Work to be completed>
Tally up the lines below that include the word "Pradesh". Answer with the number alone.

(Dataset records)
[Start of Attachment]
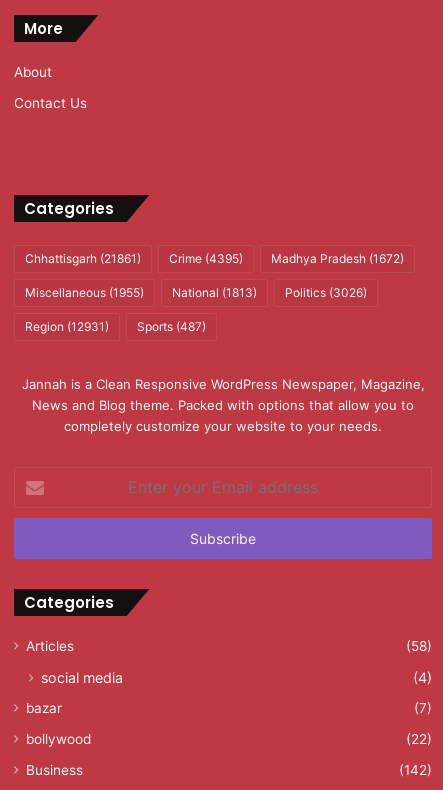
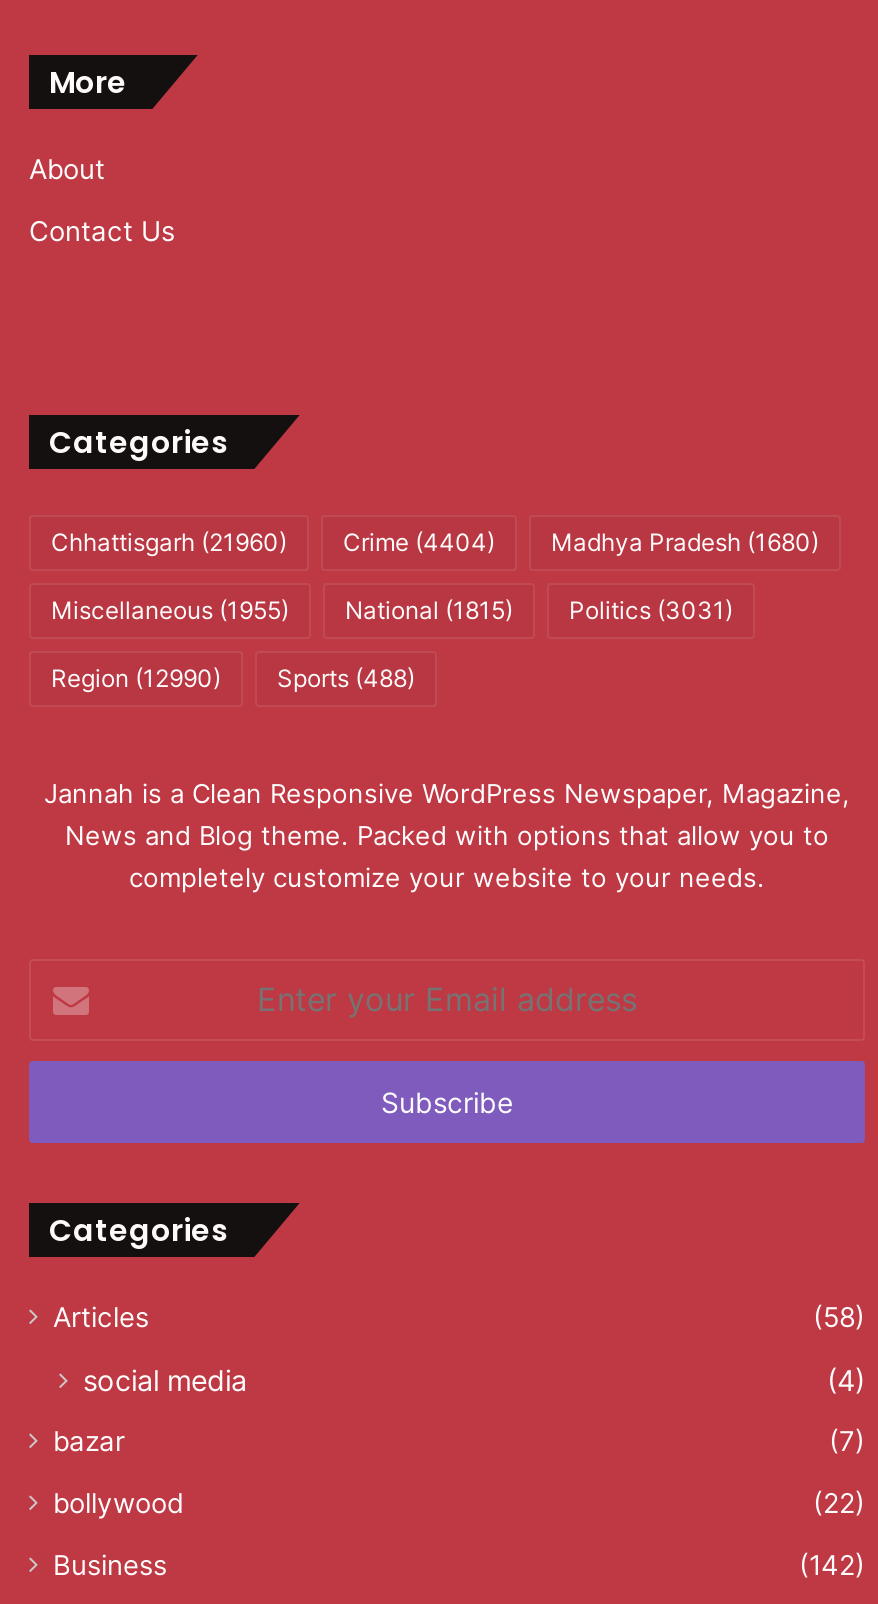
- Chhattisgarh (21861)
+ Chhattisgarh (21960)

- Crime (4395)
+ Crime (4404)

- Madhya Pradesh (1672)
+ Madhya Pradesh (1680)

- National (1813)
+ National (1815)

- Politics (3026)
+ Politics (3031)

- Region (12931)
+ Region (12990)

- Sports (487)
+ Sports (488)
[End of Attachment]
[Start of Attachment]
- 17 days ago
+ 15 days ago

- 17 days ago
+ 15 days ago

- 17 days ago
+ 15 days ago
[End of Attachment]
Result of the exercise>
2